● **INSTRUCTIONS TO FOLLOW**
Give back an exact copy of the lines below, from the first through the line with "claude-sonnet-4-5-20250929 (fixed snapshot)"; please stop there.

● **GIVEN INFORMATION**
━━━━

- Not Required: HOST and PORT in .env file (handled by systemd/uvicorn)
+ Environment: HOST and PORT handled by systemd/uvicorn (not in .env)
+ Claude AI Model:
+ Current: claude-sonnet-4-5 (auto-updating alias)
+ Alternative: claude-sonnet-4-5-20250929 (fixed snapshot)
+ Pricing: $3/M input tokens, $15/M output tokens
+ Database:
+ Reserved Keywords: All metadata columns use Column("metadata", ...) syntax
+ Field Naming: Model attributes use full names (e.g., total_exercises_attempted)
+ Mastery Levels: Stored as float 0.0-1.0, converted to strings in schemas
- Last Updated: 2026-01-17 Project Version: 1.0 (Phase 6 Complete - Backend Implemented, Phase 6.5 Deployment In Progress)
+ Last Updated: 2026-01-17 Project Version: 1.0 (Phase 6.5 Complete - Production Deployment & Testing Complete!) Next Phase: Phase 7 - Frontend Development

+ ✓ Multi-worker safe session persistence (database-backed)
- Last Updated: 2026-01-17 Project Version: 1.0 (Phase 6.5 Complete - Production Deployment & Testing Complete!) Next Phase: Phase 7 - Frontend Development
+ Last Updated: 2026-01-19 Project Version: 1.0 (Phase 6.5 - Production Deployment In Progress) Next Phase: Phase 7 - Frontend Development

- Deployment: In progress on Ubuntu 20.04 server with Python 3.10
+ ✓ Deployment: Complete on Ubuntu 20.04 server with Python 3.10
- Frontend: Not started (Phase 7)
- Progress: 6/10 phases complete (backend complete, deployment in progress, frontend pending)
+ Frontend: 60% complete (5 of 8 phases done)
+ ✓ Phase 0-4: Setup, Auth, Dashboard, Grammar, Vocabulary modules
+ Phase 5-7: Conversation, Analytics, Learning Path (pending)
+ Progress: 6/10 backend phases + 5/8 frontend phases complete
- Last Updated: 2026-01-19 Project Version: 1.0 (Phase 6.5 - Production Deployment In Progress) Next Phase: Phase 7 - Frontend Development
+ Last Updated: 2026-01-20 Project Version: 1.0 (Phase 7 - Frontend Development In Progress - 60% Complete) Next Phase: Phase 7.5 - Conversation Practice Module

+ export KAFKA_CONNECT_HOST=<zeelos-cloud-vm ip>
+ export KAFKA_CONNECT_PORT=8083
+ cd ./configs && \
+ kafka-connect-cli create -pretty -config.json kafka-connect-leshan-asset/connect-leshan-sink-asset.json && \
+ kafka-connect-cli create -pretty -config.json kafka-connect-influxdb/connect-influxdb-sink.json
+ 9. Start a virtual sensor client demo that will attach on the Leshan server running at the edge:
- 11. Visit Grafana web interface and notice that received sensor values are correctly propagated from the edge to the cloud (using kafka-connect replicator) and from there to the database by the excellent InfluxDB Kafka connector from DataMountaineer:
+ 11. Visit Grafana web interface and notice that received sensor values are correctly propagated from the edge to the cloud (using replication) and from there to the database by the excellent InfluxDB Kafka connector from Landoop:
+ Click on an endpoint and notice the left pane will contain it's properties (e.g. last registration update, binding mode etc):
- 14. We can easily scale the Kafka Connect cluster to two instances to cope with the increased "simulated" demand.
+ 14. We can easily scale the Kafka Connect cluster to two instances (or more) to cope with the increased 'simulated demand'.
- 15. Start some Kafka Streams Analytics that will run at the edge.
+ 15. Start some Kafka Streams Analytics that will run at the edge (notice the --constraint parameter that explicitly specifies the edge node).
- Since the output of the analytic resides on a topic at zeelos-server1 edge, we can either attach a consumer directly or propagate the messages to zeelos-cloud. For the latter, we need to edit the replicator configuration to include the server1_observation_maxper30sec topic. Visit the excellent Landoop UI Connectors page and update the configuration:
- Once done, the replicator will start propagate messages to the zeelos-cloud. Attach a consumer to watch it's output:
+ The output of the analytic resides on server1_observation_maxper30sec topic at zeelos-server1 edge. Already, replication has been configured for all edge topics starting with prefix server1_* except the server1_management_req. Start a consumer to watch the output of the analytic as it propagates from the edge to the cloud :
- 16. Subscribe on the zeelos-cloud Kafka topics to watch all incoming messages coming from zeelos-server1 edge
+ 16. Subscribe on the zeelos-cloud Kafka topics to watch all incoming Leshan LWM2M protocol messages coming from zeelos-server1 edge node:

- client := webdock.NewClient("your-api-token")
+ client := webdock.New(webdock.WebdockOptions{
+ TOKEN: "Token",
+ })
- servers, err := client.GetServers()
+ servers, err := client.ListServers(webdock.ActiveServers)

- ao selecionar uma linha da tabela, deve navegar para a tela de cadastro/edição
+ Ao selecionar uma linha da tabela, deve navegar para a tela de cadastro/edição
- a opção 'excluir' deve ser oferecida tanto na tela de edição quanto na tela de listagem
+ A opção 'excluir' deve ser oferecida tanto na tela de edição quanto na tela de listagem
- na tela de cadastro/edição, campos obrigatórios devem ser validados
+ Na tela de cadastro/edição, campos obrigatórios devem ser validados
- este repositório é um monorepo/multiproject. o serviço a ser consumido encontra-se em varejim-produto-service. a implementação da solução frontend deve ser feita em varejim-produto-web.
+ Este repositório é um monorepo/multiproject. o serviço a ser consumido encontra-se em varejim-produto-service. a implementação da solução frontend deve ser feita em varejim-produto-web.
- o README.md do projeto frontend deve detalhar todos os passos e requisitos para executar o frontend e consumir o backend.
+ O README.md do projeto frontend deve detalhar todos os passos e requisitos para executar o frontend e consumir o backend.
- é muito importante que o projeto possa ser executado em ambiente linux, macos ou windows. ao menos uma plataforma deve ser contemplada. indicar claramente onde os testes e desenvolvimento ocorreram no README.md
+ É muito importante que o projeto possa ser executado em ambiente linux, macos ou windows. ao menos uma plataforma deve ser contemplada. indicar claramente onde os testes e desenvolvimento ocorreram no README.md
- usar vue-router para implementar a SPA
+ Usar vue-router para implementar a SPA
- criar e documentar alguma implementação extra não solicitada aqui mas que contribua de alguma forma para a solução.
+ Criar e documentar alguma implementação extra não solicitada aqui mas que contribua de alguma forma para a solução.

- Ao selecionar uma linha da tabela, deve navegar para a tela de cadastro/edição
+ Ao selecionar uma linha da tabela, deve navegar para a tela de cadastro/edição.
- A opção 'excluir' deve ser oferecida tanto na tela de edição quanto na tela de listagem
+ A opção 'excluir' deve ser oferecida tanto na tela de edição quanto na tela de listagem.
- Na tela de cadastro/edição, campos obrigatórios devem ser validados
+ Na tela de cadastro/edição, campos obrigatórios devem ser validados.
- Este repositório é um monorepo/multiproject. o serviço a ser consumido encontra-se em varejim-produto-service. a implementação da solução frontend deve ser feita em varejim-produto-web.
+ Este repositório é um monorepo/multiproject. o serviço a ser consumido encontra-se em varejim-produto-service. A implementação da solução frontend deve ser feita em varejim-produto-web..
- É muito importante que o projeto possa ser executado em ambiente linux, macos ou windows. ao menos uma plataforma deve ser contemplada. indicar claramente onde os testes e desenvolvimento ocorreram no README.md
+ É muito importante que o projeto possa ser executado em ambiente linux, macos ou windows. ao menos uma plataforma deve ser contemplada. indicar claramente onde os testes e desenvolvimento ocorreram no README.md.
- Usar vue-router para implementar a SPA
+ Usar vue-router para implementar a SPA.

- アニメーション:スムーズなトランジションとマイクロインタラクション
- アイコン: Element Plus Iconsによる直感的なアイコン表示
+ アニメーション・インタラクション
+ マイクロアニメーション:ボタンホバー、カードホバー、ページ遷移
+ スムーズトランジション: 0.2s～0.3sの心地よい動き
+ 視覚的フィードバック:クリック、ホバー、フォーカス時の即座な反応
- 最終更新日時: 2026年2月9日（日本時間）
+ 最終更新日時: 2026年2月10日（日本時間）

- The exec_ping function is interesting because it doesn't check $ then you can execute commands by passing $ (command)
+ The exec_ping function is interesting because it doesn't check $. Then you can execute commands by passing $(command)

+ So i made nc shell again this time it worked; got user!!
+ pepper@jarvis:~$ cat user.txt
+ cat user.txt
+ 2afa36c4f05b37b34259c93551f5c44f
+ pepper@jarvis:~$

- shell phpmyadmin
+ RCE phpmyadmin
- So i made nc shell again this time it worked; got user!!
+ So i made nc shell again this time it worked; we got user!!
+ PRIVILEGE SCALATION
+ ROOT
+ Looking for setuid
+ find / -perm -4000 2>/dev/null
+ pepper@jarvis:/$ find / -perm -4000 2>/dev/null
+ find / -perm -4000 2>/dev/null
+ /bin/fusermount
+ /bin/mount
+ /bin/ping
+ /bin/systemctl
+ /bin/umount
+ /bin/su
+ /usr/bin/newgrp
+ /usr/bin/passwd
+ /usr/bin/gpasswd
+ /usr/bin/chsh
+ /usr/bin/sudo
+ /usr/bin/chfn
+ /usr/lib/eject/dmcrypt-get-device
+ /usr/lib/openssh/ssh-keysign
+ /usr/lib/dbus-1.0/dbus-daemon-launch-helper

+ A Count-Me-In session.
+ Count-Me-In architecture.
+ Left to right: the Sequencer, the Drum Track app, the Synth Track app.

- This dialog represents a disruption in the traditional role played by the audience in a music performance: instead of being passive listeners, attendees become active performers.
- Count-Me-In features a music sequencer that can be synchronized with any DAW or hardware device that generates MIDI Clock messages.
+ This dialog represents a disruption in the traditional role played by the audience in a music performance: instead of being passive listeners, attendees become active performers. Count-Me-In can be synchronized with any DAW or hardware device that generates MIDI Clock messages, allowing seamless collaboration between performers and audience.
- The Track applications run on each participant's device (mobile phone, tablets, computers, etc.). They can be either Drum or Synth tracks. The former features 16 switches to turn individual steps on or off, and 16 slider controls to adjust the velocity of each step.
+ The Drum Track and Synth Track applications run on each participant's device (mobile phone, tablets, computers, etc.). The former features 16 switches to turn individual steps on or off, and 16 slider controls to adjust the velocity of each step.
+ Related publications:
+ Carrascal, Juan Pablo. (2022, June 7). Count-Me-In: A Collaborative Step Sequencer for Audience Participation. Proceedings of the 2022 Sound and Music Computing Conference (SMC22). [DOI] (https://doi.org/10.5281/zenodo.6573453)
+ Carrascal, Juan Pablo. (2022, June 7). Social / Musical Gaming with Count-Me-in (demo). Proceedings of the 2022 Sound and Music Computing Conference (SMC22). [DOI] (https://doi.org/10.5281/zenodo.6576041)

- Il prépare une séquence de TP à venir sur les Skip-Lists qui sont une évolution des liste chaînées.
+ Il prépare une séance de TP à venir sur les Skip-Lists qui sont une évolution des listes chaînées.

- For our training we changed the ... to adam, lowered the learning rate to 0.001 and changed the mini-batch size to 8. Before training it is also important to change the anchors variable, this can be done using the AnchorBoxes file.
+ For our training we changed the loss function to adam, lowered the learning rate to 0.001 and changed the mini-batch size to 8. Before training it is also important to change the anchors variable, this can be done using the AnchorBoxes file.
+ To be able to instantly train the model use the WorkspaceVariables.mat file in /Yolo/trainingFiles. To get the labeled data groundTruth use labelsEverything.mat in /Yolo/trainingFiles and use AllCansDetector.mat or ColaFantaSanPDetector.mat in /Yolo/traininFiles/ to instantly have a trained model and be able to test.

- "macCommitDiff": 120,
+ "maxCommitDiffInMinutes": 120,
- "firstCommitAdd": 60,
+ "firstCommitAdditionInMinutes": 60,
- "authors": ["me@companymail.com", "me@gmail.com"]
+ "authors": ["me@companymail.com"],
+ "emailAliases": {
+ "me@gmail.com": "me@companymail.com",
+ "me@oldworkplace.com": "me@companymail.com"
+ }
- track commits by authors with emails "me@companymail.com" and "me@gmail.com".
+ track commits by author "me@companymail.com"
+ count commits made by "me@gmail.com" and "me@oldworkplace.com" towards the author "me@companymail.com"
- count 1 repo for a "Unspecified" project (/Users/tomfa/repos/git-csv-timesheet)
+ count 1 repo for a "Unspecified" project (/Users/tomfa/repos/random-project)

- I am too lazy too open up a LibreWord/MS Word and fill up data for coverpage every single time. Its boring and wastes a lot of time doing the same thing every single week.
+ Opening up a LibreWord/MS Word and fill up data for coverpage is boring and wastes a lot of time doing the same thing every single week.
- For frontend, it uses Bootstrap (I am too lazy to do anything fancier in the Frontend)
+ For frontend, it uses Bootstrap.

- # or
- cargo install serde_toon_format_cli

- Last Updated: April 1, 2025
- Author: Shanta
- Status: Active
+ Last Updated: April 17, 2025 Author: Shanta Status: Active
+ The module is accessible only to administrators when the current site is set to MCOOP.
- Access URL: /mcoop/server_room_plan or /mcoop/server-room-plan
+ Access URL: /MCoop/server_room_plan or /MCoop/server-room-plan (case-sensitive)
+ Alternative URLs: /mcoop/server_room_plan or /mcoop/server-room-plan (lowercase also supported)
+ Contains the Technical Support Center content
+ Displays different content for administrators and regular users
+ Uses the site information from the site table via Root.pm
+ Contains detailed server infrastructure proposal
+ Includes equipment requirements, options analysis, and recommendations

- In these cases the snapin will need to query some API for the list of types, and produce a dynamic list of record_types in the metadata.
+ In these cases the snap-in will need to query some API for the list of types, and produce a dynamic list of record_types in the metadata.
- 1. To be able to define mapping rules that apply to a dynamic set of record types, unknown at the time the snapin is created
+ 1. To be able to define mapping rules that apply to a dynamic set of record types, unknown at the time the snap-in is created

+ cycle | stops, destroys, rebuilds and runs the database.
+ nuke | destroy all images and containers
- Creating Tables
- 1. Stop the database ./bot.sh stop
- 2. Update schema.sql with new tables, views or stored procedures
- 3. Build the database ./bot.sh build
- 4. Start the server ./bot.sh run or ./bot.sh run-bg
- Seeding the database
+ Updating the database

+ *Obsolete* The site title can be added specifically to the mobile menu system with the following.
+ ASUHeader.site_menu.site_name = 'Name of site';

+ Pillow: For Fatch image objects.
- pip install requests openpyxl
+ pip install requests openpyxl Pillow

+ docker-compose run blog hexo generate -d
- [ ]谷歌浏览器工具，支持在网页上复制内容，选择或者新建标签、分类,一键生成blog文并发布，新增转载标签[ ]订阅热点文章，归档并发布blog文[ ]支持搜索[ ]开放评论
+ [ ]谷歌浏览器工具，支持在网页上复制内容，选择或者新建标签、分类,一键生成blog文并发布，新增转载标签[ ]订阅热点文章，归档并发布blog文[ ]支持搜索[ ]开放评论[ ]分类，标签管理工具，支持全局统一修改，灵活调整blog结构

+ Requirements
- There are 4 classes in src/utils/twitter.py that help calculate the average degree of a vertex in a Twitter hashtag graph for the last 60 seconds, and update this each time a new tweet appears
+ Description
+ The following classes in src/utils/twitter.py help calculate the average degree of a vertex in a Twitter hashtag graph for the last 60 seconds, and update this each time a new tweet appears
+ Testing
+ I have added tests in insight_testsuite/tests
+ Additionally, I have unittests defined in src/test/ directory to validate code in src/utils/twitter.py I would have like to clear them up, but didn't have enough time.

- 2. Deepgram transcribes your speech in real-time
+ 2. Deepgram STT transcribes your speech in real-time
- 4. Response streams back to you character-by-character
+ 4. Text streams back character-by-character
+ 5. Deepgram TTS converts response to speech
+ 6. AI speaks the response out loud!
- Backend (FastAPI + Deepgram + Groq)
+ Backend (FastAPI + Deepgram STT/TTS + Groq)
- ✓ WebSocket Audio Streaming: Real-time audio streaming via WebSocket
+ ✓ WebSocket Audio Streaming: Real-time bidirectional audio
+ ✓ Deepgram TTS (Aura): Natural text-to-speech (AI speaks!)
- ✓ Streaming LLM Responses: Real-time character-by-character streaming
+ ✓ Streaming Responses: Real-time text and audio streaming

━━━━

● **OUTPUT OF THE TASK**
- Not Required: HOST and PORT in .env file (handled by systemd/uvicorn)
+ Environment: HOST and PORT handled by systemd/uvicorn (not in .env)
+ Claude AI Model:
+ Current: claude-sonnet-4-5 (auto-updating alias)
+ Alternative: claude-sonnet-4-5-20250929 (fixed snapshot)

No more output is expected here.